On Tuesday, President Barack Obama delivered a message to the nation. The message was directed toward school children and many schools across the country allowed students to view it as it aired lived.
However, in Brunswick County, school officials opted to have the broadcast delayed until the end of the week, giving parents the option to view the message and then make a decision about whether they want their children to watch it.
Had the district decided to ban the viewing altogether or if it would have mandated viewership, this would have been a different story.
Instead, the local school district did what was within its rights to do—make a decision on the local level, since, as the North Carolina Department of Public Instruction pointed out, it was an “optional enrichment activity.”

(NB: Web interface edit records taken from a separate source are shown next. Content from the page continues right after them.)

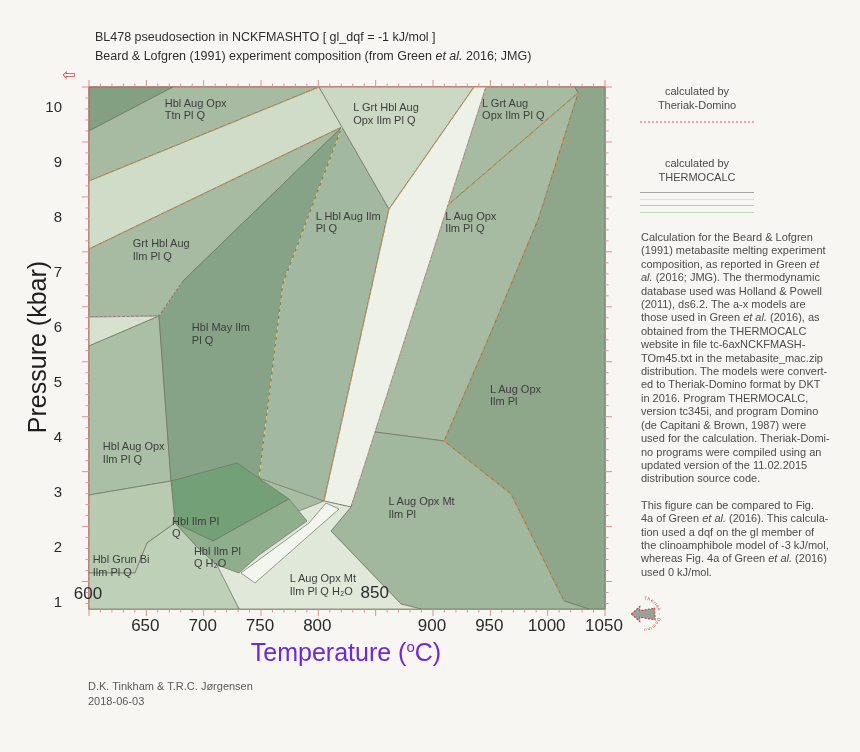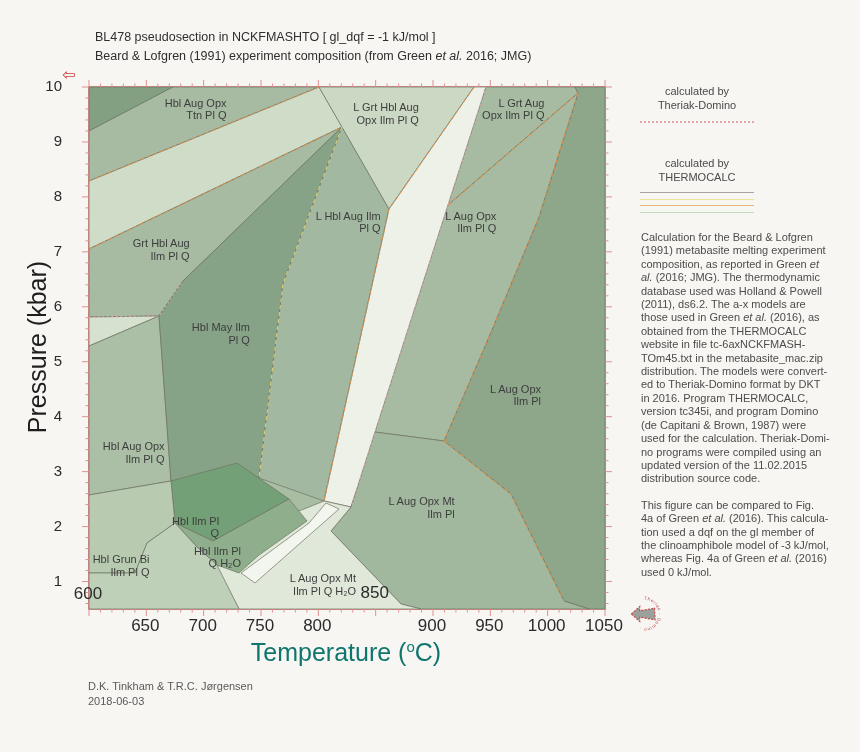--- a/index.html
+++ b/index.html
@@ -14,7 +14,7 @@
   .plabel{position:absolute;transform:translate(-50%,-50%);text-align:right;font-size:11px;
           line-height:12.5px;color:#3d3d3d;white-space:pre-line;pointer-events:none;}
   .xtick{position:absolute;width:56px;text-align:center;font-size:17px;color:#2b2b2b;}
-  .ytick{position:absolute;width:34px;text-align:right;font-size:15px;color:#2b2b2b;}
+  .ytick{position:absolute;width:34px;text-align:right;font-size:15px;color:#2b2b2b;margin-top:21px;}
   #xaxis-label{position:absolute;left:88px;top:638px;width:516px;text-align:center;font-size:25px;color:#0f766e;}
   #xaxis-label sup{font-size:60%;}
   #yaxis-label{position:absolute;left:37px;top:347px;transform:translate(-50%,-50%) rotate(-90deg);

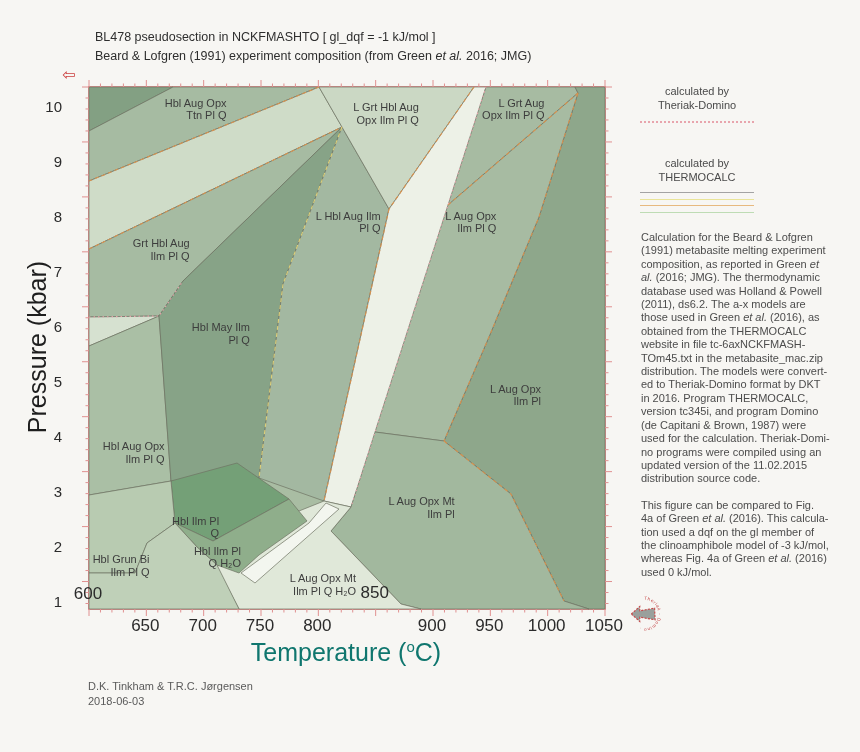--- a/index.html
+++ b/index.html
@@ -11,7 +11,7 @@
   #plot{position:absolute;left:88px;top:86px;width:516px;height:522px;border:1px solid #e09090;box-sizing:content-box;}
   #fields,#ticks{position:absolute;left:0;top:0;overflow:visible;}
   #phase-labels{position:absolute;left:0;top:0;width:100%;height:100%;}
-  .plabel{position:absolute;transform:translate(-50%,-50%);text-align:right;font-size:11px;
+  .plabel{position:absolute;transform:translate(-50%,-50%);text-align:left;font-size:11px;
           line-height:12.5px;color:#3d3d3d;white-space:pre-line;pointer-events:none;}
   .xtick{position:absolute;width:56px;text-align:center;font-size:17px;color:#2b2b2b;}
   .ytick{position:absolute;width:34px;text-align:right;font-size:15px;color:#2b2b2b;margin-top:21px;}

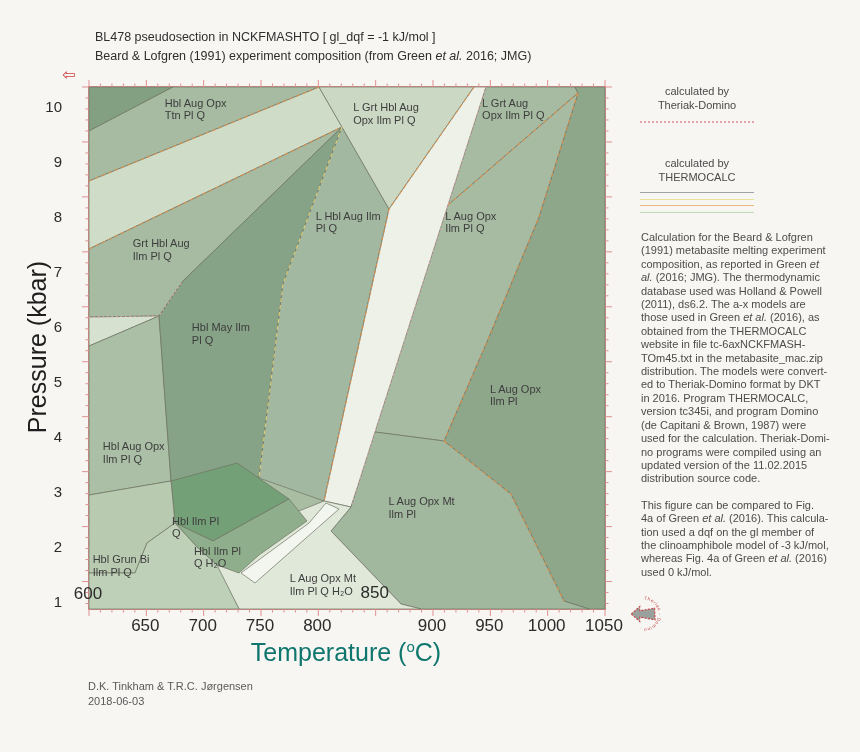--- a/index.html
+++ b/index.html
@@ -15,7 +15,7 @@
           line-height:12.5px;color:#3d3d3d;white-space:pre-line;pointer-events:none;}
   .xtick{position:absolute;width:56px;text-align:center;font-size:17px;color:#2b2b2b;}
   .ytick{position:absolute;width:34px;text-align:right;font-size:15px;color:#2b2b2b;margin-top:21px;}
-  #xaxis-label{position:absolute;left:88px;top:638px;width:516px;text-align:center;font-size:25px;color:#0f766e;}
+  #xaxis-label{position:absolute;left:88px;top:638px;width:516px;text-align:center;font-size:25px;color:#6d28d9;}
   #xaxis-label sup{font-size:60%;}
   #yaxis-label{position:absolute;left:37px;top:347px;transform:translate(-50%,-50%) rotate(-90deg);
                font-size:25px;color:#1e1e1e;white-space:nowrap;}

By doing so, the district has given parents an opportunity to have a say in what their children experience in school. What’s wrong with giving parents that opportunity?
Already, parents on both sides of this issue have been vocal, and we think that’s a good thing for all.
The opportunity still exists for every child in Brunswick County to see and hear this message. We hope all parents, regardless of political affiliation, will watch the speech and then make an informed decision about whether the message is one that should be shared with their children.
The important thing to remember, whether you agree with him politically or not, is Obama is the president of the United Sates, and children should be exposed to who he is and what he has to say. This is a perfect opportunity to expand dialogue within families about important issues that affect each and every one of us.
Tuesday’s message was one of hope and encouragement. Obama encouraged students to go to school, to pay attention, to listen to adults and to work hard to succeed. He spoke of overcoming obstacles and diverse life challenges and told young people to never give up.
“The future of America depends on you,” he said, encouraging students to work hard for whatever they decide to do.
“The story of America isn’t about people who quit when things got tough. It’s about people who kept going, who tried harder, who loved their country too much to do anything less than their best.”
Do your best—that’s a good point for all of us to remember, regardless of age or political affiliation.